[Dataset excerpts]
Content starts
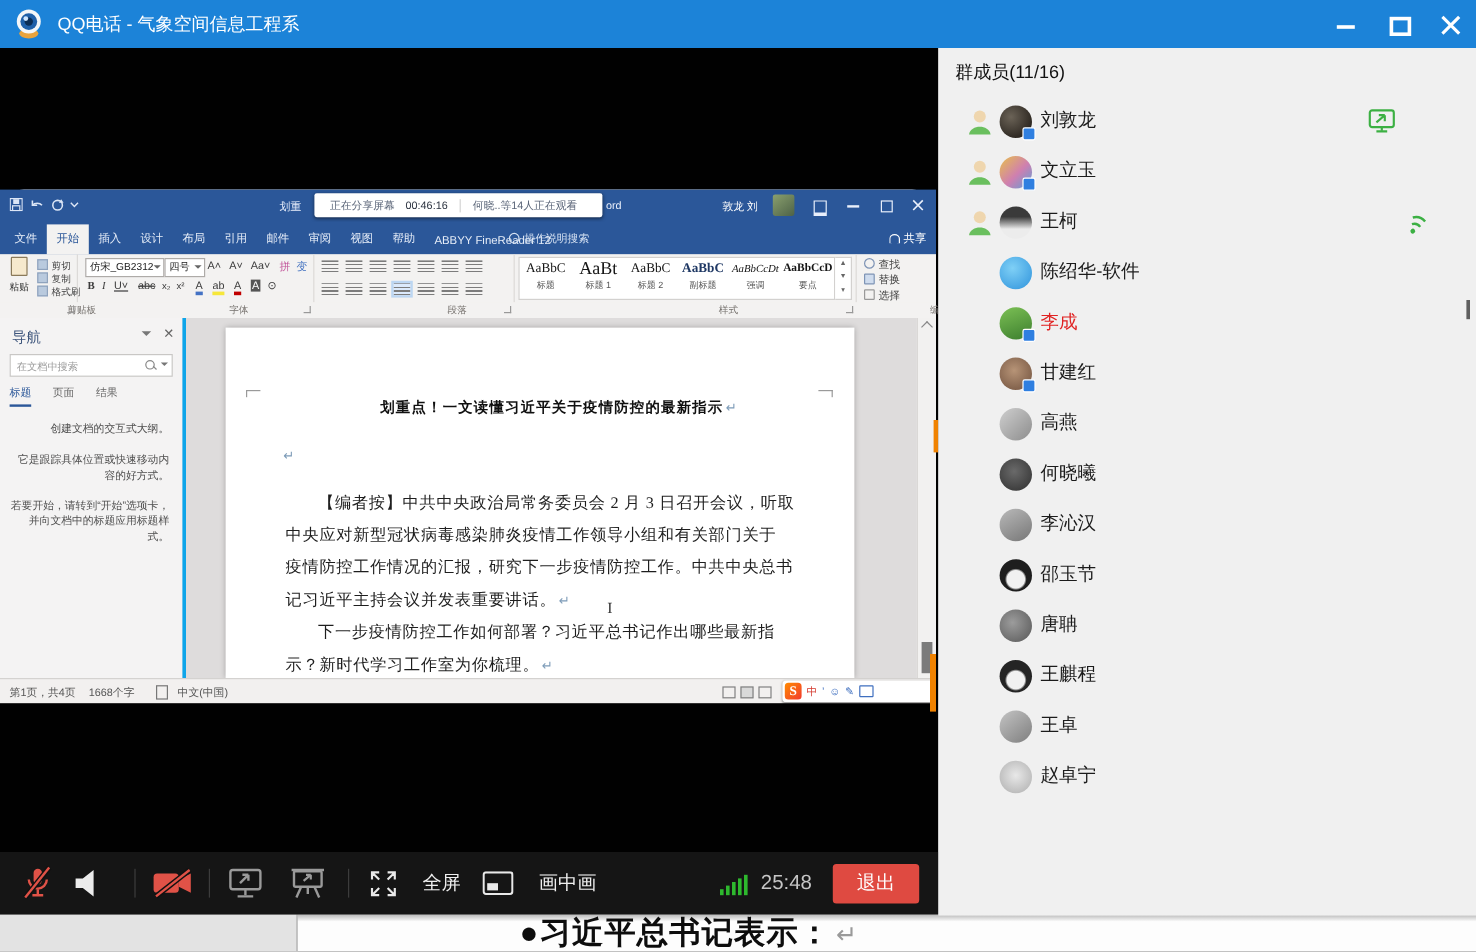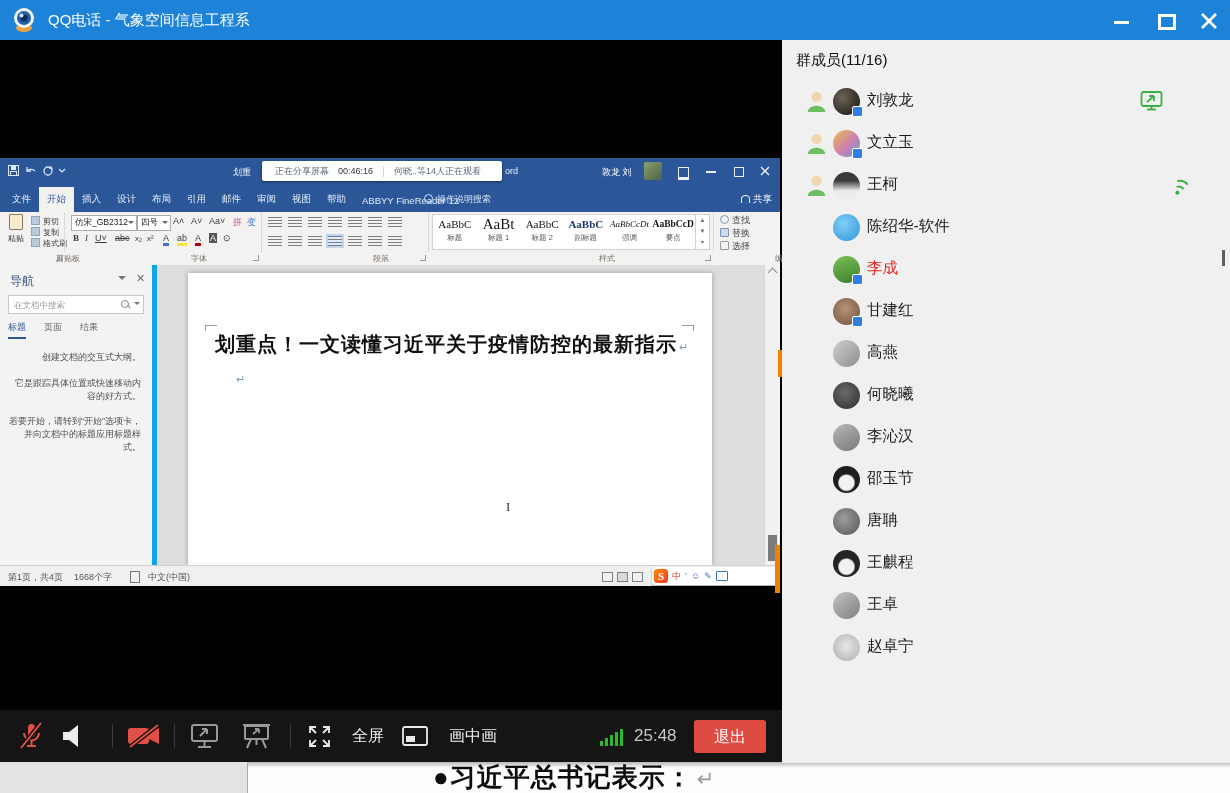--- a/index.html
+++ b/index.html
@@ -99,7 +99,7 @@
   .launch{position:absolute;top:3px;width:5px;height:5px;border-right:1px solid #999;border-bottom:1px solid #999;}
 
   .w-body{position:absolute;left:0;top:107px;width:780px;height:300px;background:#dedcdc;overflow:hidden;}
-  .nav-pane{position:absolute;left:0;top:0;width:152px;height:300px;background:#f4f3f3;border-right:5px solid #0ea5e9;}
+  .nav-pane{position:absolute;left:0;top:0;width:152px;height:300px;background:#f4f3f3;border-right:3px solid #0ea5e9;}
   .nav-title{position:absolute;left:10px;top:8px;font-size:12px;color:#3d557c;}
   .nav-caret{position:absolute;left:118px;top:11px;border:4px solid transparent;border-top-color:#777;}
   .nav-close{position:absolute;left:136px;top:7px;font-size:11px;color:#666;}

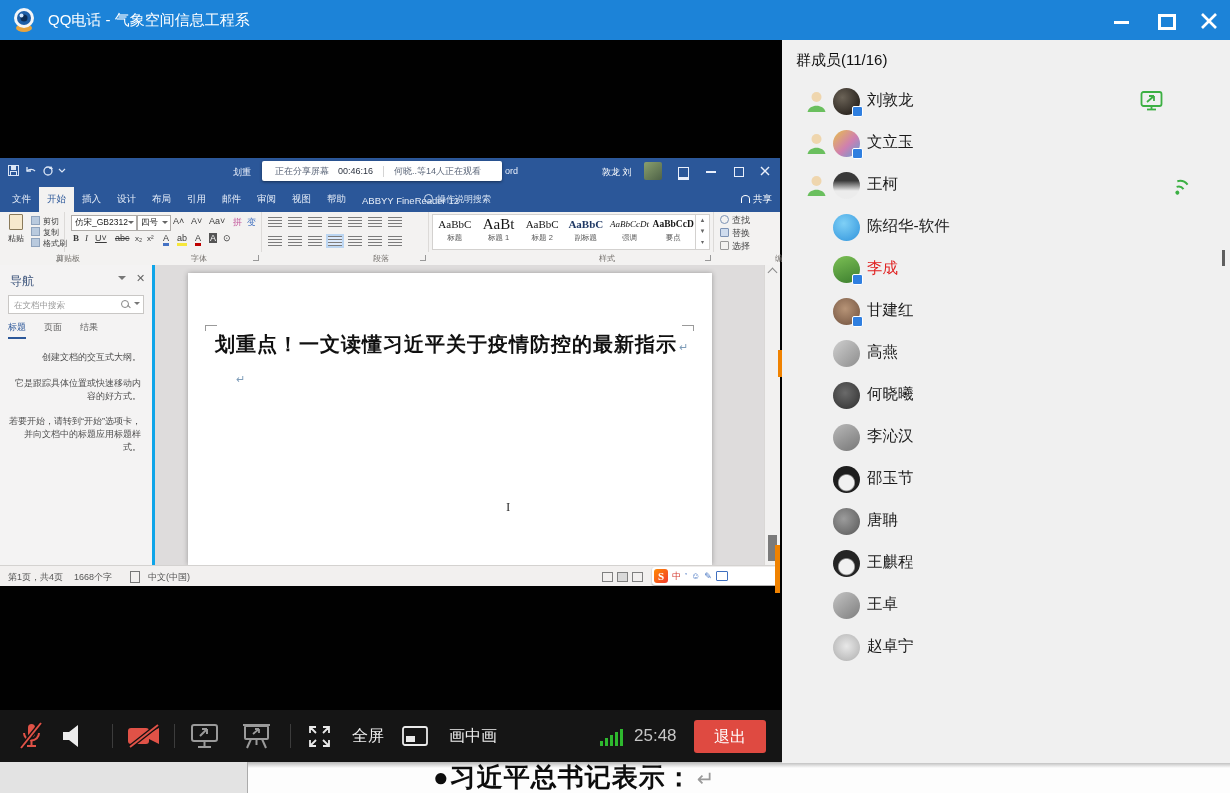--- a/index.html
+++ b/index.html
@@ -120,7 +120,7 @@
   .cropmark{position:absolute;width:11px;height:5px;border-top:1px solid #9a9a9a;}
   .cm-tl{left:17px;top:52px;border-left:1px solid #9a9a9a;}
   .cm-tr{left:494px;top:52px;border-right:1px solid #9a9a9a;}
-  .doc-title{position:absolute;left:2px;top:58px;width:100%;text-align:center;font-family:"Liberation Serif",serif;font-weight:bold;font-size:20px;color:#101010;letter-spacing:1px;white-space:nowrap;}
+  .doc-title{position:absolute;left:16px;top:58px;width:100%;text-align:center;font-family:"Liberation Serif",serif;font-weight:bold;font-size:12px;color:#101010;letter-spacing:1px;white-space:nowrap;}
   .ret::after{content:"\21B5";color:#7f9db9;font-weight:normal;font-size:11px;margin-left:2px;}
   .lone-mark{position:absolute;left:48px;top:100px;color:#7f9db9;font-size:11px;}
   .doc-lines{position:absolute;left:50px;top:132px;width:440px;}

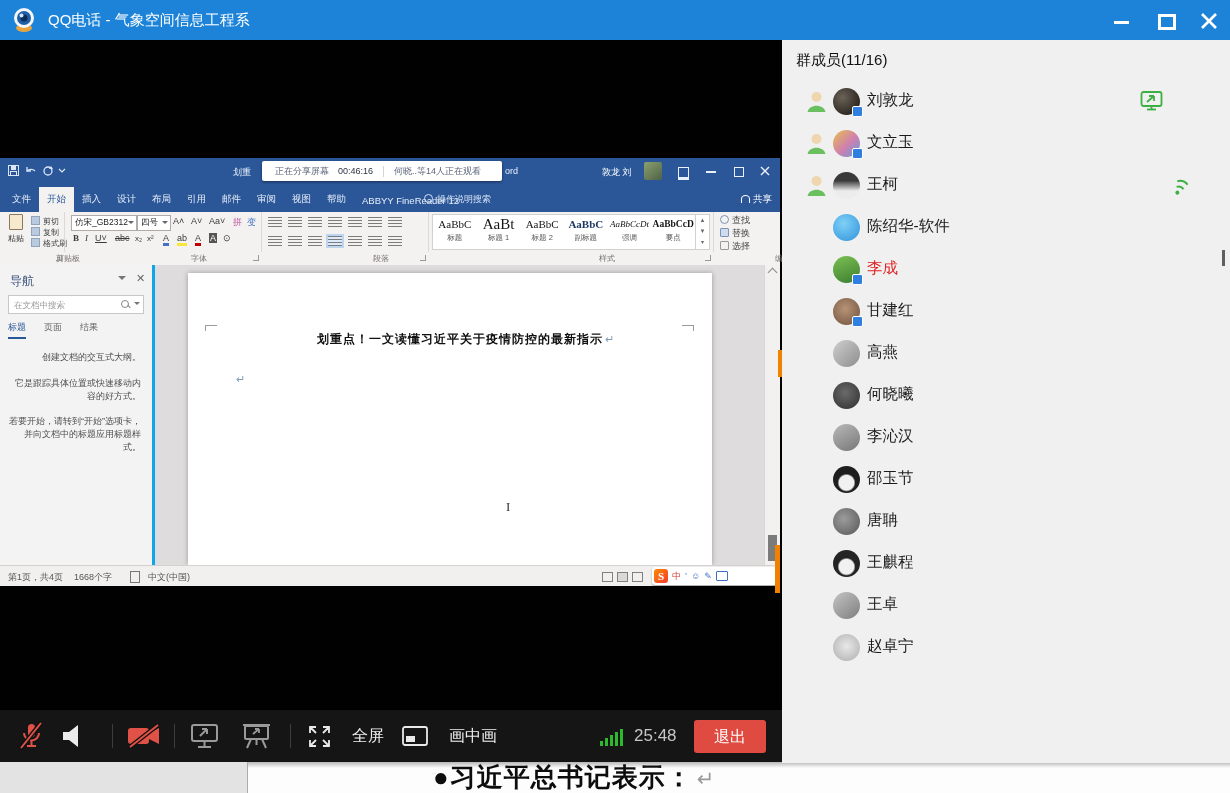--- a/index.html
+++ b/index.html
@@ -423,6 +423,14 @@
             <span class="cropmark cm-tr"></span>
             <div class="doc-title ret">划重点！一文读懂习近平关于疫情防控的最新指示</div>
             <div class="lone-mark">↵</div>
+            <div class="doc-lines">
+              <div class="dline i-0 indent">【编者按】中共中央政治局常务委员会 2 月 3 日召开会议，听取</div>
+                <div class="dline i-1">中央应对新型冠状病毒感染肺炎疫情工作领导小组和有关部门关于</div>
+                <div class="dline i-2">疫情防控工作情况的汇报，研究下一步疫情防控工作。中共中央总书</div>
+                <div class="dline i-3 mark">记习近平主持会议并发表重要讲话。</div>
+                <div class="dline i-4 indent">下一步疫情防控工作如何部署？习近平总书记作出哪些最新指</div>
+                <div class="dline i-5 mark">示？新时代学习工作室为你梳理。</div>
+            </div>
             <span class="cursor-i">I</span>
           </div>
         </div>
Content ends
» **The problem**
Could you return every line from the entries above in which the string "right" occurs?

» **Answer to the problem**
   .launch{position:absolute;top:3px;width:5px;height:5px;border-right:1px solid #999;border-bottom:1px solid #999;}
-  .nav-pane{position:absolute;left:0;top:0;width:152px;height:300px;background:#f4f3f3;border-right:5px solid #0ea5e9;}
+  .nav-pane{position:absolute;left:0;top:0;width:152px;height:300px;background:#f4f3f3;border-right:3px solid #0ea5e9;}
   .cm-tr{left:494px;top:52px;border-right:1px solid #9a9a9a;}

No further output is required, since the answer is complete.